It is not easy to attenuate the thinking that we have so much to offer in order to see what we are actually gaining by the grace of the people we are serving.  It is even more difficult at times for us to figure out how to serve them.  At best, missionaries can give too much, leading the people to develop a sense of entitlement.  It is easy to become welfare for an entire community, and then become frustrated when they come to us with their every need and desire.  We can serve in such a way where we become just a resource for meeting a need.  At worst, missionaries can start to treat the people we’re supposed to serve like they are the servants and begin to patronize them.  We can act like we are better than they are, and that we know the will of God for them even when we are not so sure of God’s will for ourselves.  We can act upon a false confidence and treat people like we are not all beloved children of God.

Mission work is about building individuals, families, churches and communities.  We encourage individuals to have an authentic, mature relationship with Jesus as a foundation for life and family.  Families that are now centered on Christ can come together to establish churches that are stable and focused on the faith and encouraging one another.  These churches can develop and influence communities that celebrate Christ and live by Biblical values and principles.  We, then, have a system whereby the missionary can effect change and build the nation one community and individual at a time.  I have learned that by having this type of personal interaction, we can know exactly when to give and how to give so that it does more good than harm in the end.  We have discovered how to help community members look to the Lord and each other as “first responders” to their needs, and not to us as the “wealthy foreigners”.

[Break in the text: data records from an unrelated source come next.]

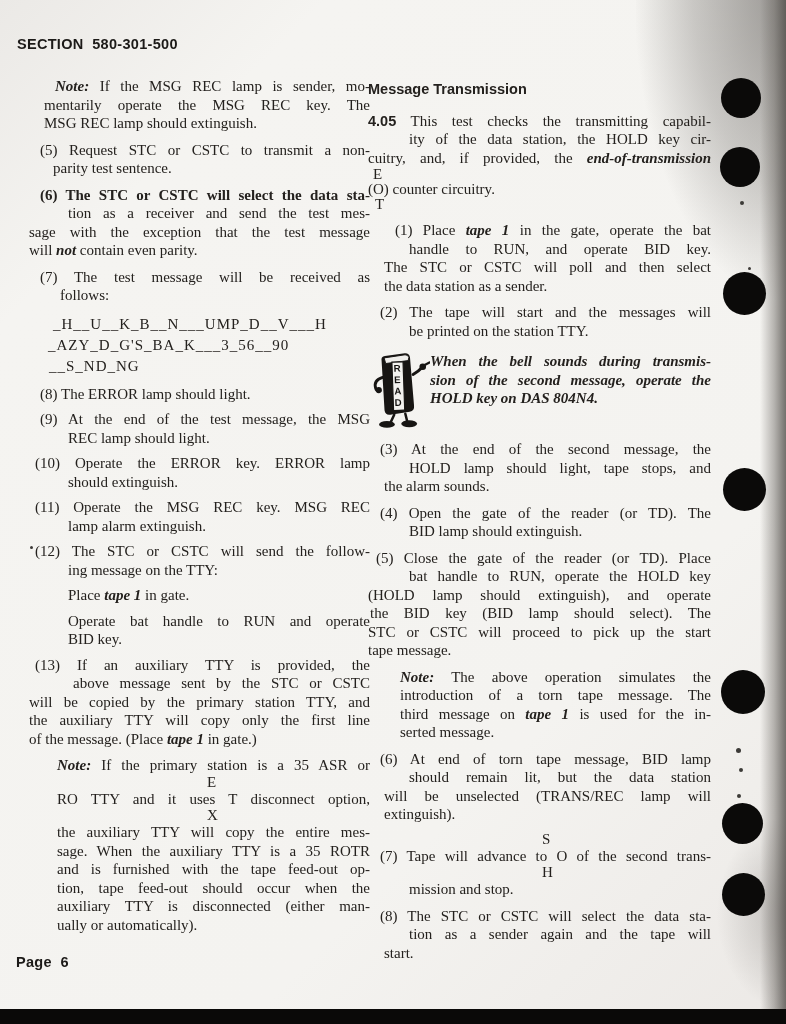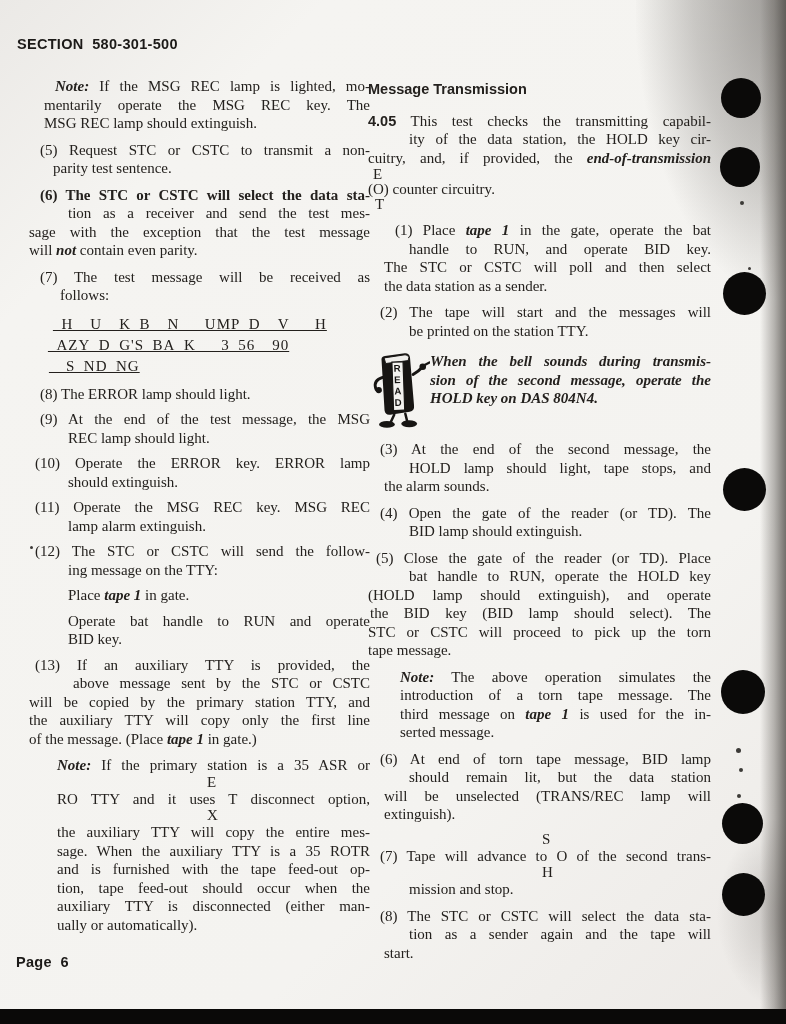--- a/index.html
+++ b/index.html
@@ -15,21 +15,21 @@
   .hdr{left:17px;top:36px;}
   .ftr{left:16px;top:954px;}
   .col{position:absolute;}
   .col-left{left:29px;top:77px;width:341px;}
   .col-right{left:368px;top:80px;width:343px;}
   .block{margin-top:6px;}
   .block:first-child{margin-top:0;}
   .line{font-size:15px;line-height:18.5px;color:#24211e;}
   .line.j{text-align:justify;text-align-last:justify;}
   .line.sl{line-height:15px;}
-  .line.ms{line-height:21px;letter-spacing:1px;white-space:pre;text-decoration:underline;}
+  .line.ms{line-height:21px;letter-spacing:1px;white-space:pre;}
   .bi{font-weight:bold;font-style:italic;}
   .bs{font-family:"Liberation Sans","DejaVu Sans",sans-serif;font-weight:bold;font-size:14.5px;}
   .readnote{position:relative;min-height:82px;}
   .rn-art{position:absolute;left:2px;top:-2px;}
   .rn-text{margin-left:62px;}
   .dot{position:absolute;border-radius:50%;background:#0b0a09;}
   .speck{position:absolute;border-radius:50%;background:#3c3a37;}
   .edge-right{
     position:absolute;top:0;right:0;width:26px;height:100%;
     background:linear-gradient(to right,rgba(110,106,100,0) 0%,rgba(104,100,95,.45) 55%,rgba(82,79,75,.8) 100%);
@@ -49,21 +49,21 @@
 
 <div class="sheet">
   <div class="corner-tr"></div>
   <div class="corner-br"></div>
   <div class="edge-right"></div>
 
   <div class="hdr">SECTION  580-301-500</div>
 
   <div class="col col-left">
       <div class="block" style="margin-top: 0px;">
-        <div class="line j" style="margin-left: 26px;"><span class="bi">Note:</span><span> If the MSG REC lamp is lighted, mo-</span></div>
+        <div class="line j" style="margin-left: 26px;"><span class="bi">Note:</span><span> If the MSG REC lamp is sender, mo-</span></div>
         <div class="line j" style="margin-left: 15px;"><span>mentarily operate the MSG REC key. The</span></div>
         <div class="line" style="margin-left: 15px;"><span>MSG REC lamp should extinguish.</span></div>
       </div>
       <div class="block" style="margin-top: 8px;">
         <div class="line j" style="margin-left: 11px;"><span>(5) Request STC or CSTC to transmit a non-</span></div>
         <div class="line" style="margin-left: 24px;"><span>parity test sentence.</span></div>
       </div>
       <div class="block" style="margin-top: 8px;">
         <div class="line j" style="margin-left: 11px; font-weight: bold;"><span>(6) The STC or CSTC will select the data sta-</span></div>
         <div class="line j" style="margin-left: 39px;"><span>tion as a receiver and send the test mes-</span></div>
@@ -180,21 +180,21 @@
       </div>
       <div class="block" style="margin-top: 8px;">
         <div class="line j" style="margin-left: 12px;"><span>(4) Open the gate of the reader (or TD). The</span></div>
         <div class="line" style="margin-left: 41px;"><span>BID lamp should extinguish.</span></div>
       </div>
       <div class="block" style="margin-top: 8px;">
         <div class="line j" style="margin-left: 8px;"><span>(5) Close the gate of the reader (or TD). Place</span></div>
         <div class="line j" style="margin-left: 41px;"><span>bat handle to RUN, operate the HOLD key</span></div>
         <div class="line j"><span>(HOLD lamp should extinguish), and operate</span></div>
         <div class="line j" style="margin-left: 2px;"><span>the BID key (BID lamp should select). The</span></div>
-        <div class="line j"><span>STC or CSTC will proceed to pick up the torn</span></div>
+        <div class="line j"><span>STC or CSTC will proceed to pick up the start</span></div>
         <div class="line"><span>tape message.</span></div>
       </div>
       <div class="block" style="margin-top: 8px;">
         <div class="line j" style="margin-left: 32px;"><span class="bi">Note:</span><span> The above operation simulates the</span></div>
         <div class="line j" style="margin-left: 32px;"><span>introduction of a torn tape message. The</span></div>
         <div class="line j" style="margin-left: 32px;"><span>third message on </span><span class="bi">tape 1</span><span> is used for the in-</span></div>
         <div class="line" style="margin-left: 32px;"><span>serted message.</span></div>
       </div>
       <div class="block" style="margin-top: 8px;">
         <div class="line j" style="margin-left: 12px;"><span>(6) At end of torn tape message, BID lamp</span></div>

Missionaries should also allow people the opportunity to give!  This is the place missionaries fail most often.  When we treat people as if they have nothing to give; they give nothing.  Then, it becomes the habit of people to think that what they have to give is not worth having.  Nothing could be further from the truth, and oh, how people love you when you are grateful for what they give you.  It is the story of the widow’s mite.  The Lord blesses and esteems their giving.  As missionaries, we should too!  People who are poor still have much to give – to each other, to us, and to the church.  Let them.  Honor them by receiving with a grateful heart.  Because the real secret is  we are just as needy and poor as they are!

God Loves South Africa

I love South Africa – the people, the topography, the various cultures, the animals and yes, even the odors.  I love it all! It greets me like a faithful friend as soon as I step off the plane, and welcomes me like a local.  As a local, I like nothing more than to have my American family, friends and colleagues visit and catch the same love for South Africa as I have.  This is the first year in the past 15 years that I have not stepped foot in South Africa.   I miss it.  I ache for it, and I believe it misses me.  However, this year has been a rebuilding and transition year for both the ministry and me.  Adapting to a new way of doing things is never easy for anyone involved, but what has eased the ache of transition, are the missionaries who have come to support the work.

First, our longtime friend and ministry partner, Michelle Smith returned to South Africa in January for six months to minister in various local and continental churches and work with our students.  Michelle is like a local herself and is always welcomed with open arms by the people.  She and Michael navigated the students in the first few months of the year. Together, they settled them into school, lead weekly home cell meetings, and ensured that the program moved forward seamlessly.

Next, Marshall Grant, whose entire family moved to South Africa, arrived to scout out the land, begin leadership training sessions for local pastors, and supported Michael in continuing the program and working with the students to further ensure their success.  I believe that Marshall’s transition to South Africa was complete when his family arrived in June.  As a team, they are able to serve the people of South Africa both by helping us and developing programs and initiatives of their own.

In September, we were blessed to have a mother of our church, Mother Claire Carter fulfill a longtime dream by coming to work and serve in South Africa.  She was welcomed into the community with all of the respect and honor due to her as a mother in the faith.  While in South Africa, she served the women in the township, preached at the local church, taught our students, and did a daily prayer walk through the town!  South Africa captured her heart as much as it captured mine, and she is determined to return to once again serve and pray for the people.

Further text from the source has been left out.